PRESIDENT Rodrigo Duterte has assured troops that he will protect them from any legal action if they accidentally kill civilians while battling militants who have besieged a southern city.

Duterte ordered the army to destroy the militants aligned with the Daesh group who attacked Marawi on May 23, sparking fighting that has left more than 400 combatants and civilians dead.

Yesterday, retrieval teams recovered 17 more bodies believed to be those of villagers killed by the militants in an area of Marawi that has now returned to government control.

Duterte said in a televised speech that troops do not intend to kill civilians, but they should “not hesitate to engage just because there are civilians”.

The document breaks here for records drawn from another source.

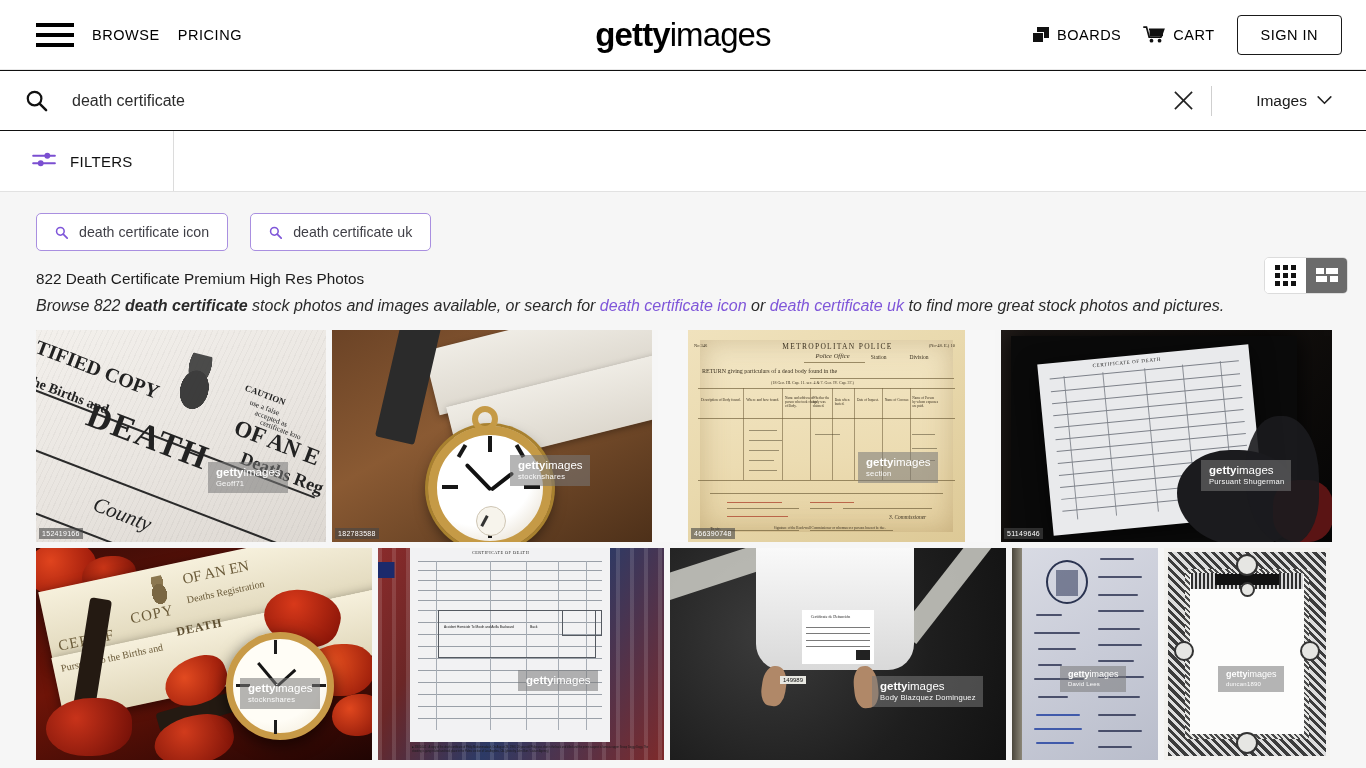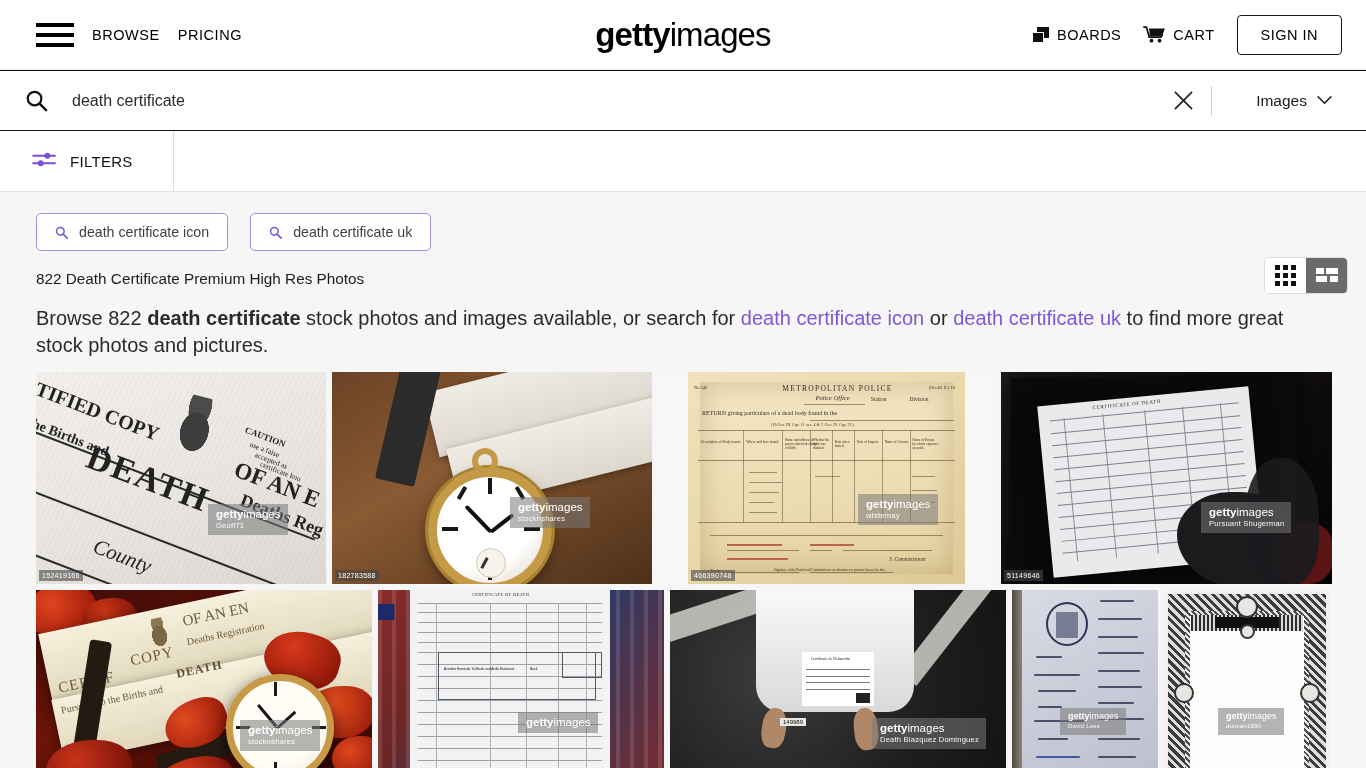--- a/index.html
+++ b/index.html
@@ -178,7 +178,7 @@
   }
   .res-title { font-size: 15.3px; color: #1c1c1c; font-weight: 400; }
   .res-sub {
-    font-size: 20px; color: #2a2a2a; margin-top: 17px; line-height: 1.35;
+    font-size: 16px; color: #2a2a2a; margin-top: 7px; line-height: 1.35; font-style: italic;
   }
   .res-sub b { font-weight: 700; }
   .res-sub a { color: #7f56d9; text-decoration: none; cursor: pointer; }

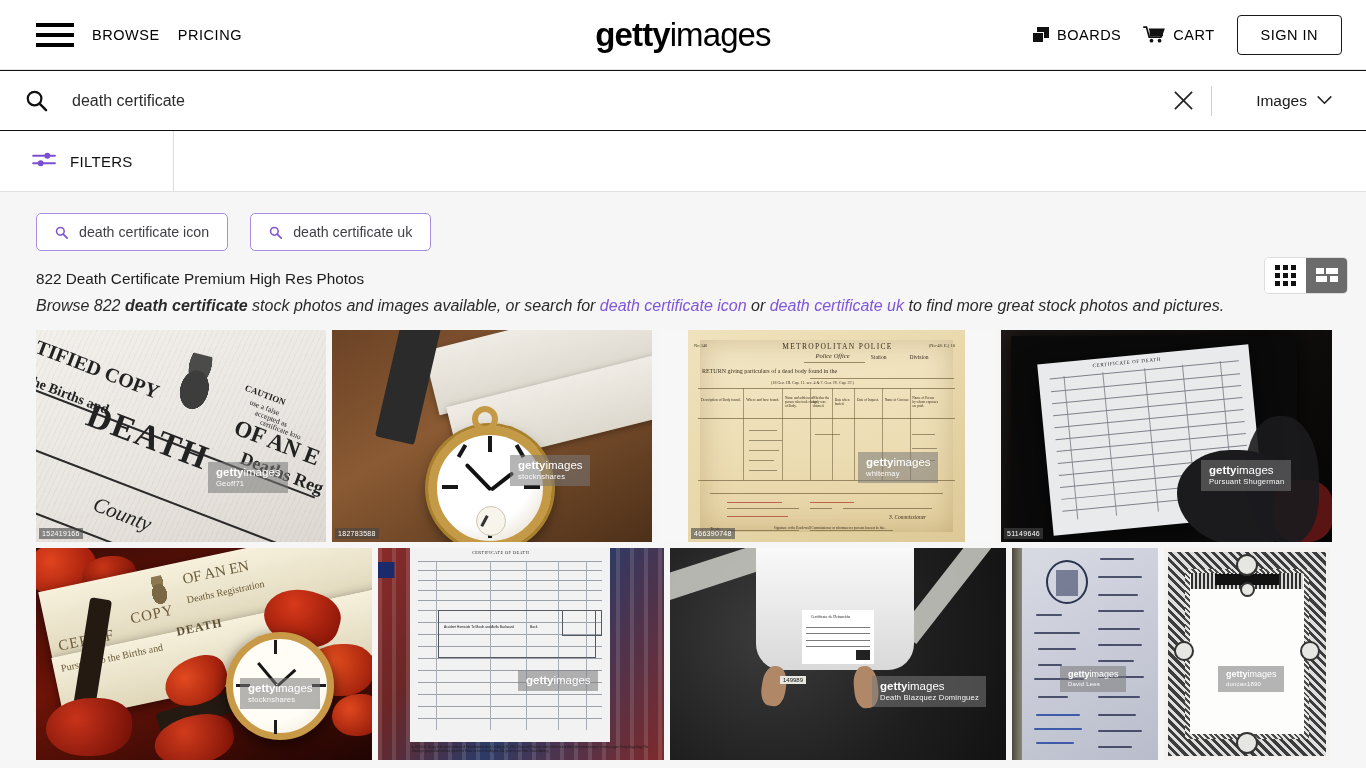--- a/index.html
+++ b/index.html
@@ -582,7 +582,7 @@
         </div>
         <div class="wm" style="left:200px;top:122px;">
           <span class="g">getty</span><span>images</span>
-          <span class="cred">whitemay</span>
+          <span class="cred">section</span>
         </div>
         <div class="idtag" style="left:33px;">466390748</div>
       </div>

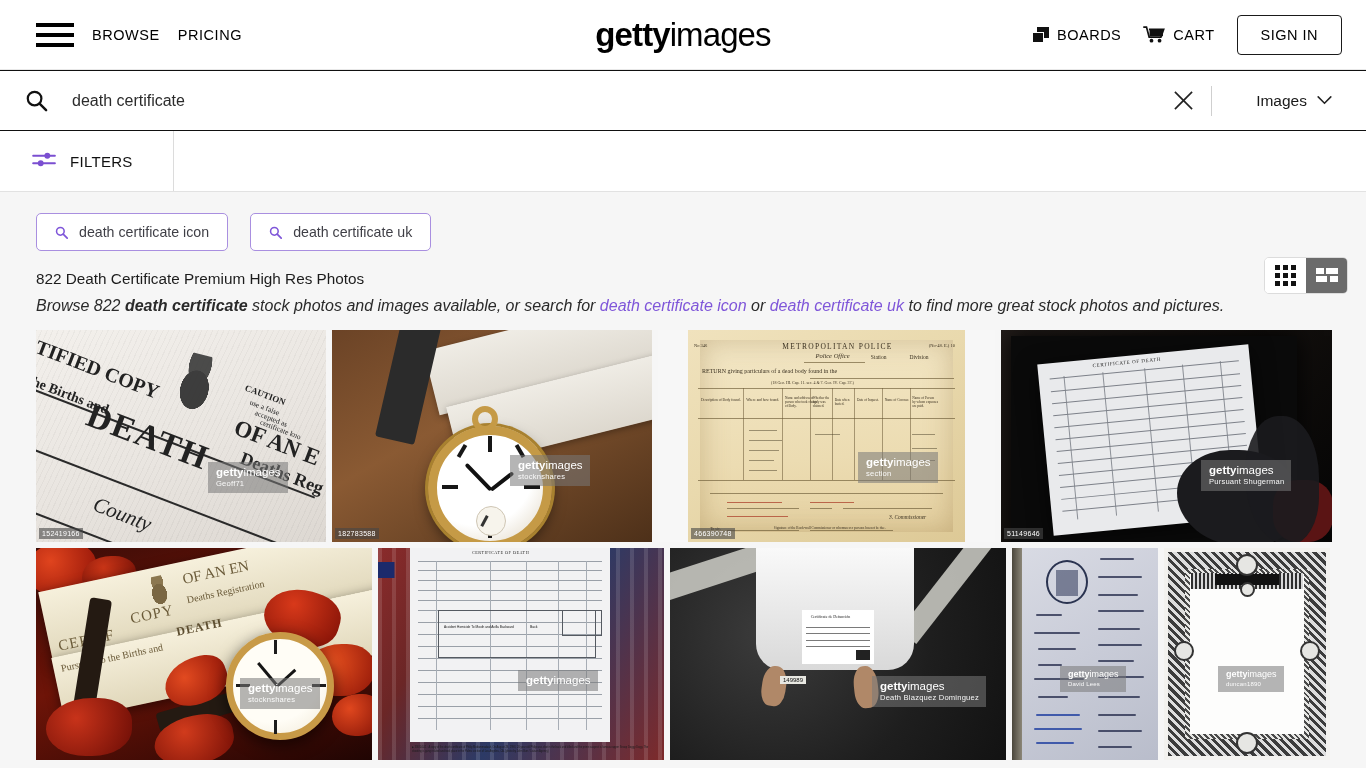--- a/index.html
+++ b/index.html
@@ -716,7 +716,7 @@
         </div>
         <div class="wm" style="left:202px;top:128px;">
           <span class="g">getty</span><span>images</span>
-          <span class="cred">Death Blazquez Dominguez</span>
+          <span class="cred">Body Blazquez Dominguez</span>
         </div>
       </div>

“It is the duty of the civilians to flee or seek cover,” he said.

He assured the troops that he would fight to keep them out of prison in the event of accidental death.

“We will face charges, sometimes massacre, you know a bullet hits through and through, one squeeze of the Armalite, it bursts out about three, four.

“Keep on pressing it,” Duterte said.

He declared martial law in the southern Philippines to deal with the Marawi crisis, in which hundreds of militants stormed into the predominantly Muslim city, occupied buildings, took a Roman Catholic priest and others hostage and hoisted Daesh-style black flags.

He warned that if militants gathered elsewhere, he would consider taking more emergency steps, including empowering law enforcers to make warrantless arrests.

“And my orders to you, if he carries a gun, he is not a soldier, he is not a policeman, just kill him.

“That is my order, because they will kill us,” Duterte told the troops.

Such remarks have alarmed human rights groups, which have already expressed concern over the killings of thousands of suspected drug dealers and users under a crackdown on illegal drugs that Duterte launched after taking office last June.

US-based Human Rights Watch described Duterte’s first year in power as a “human rights calamity”.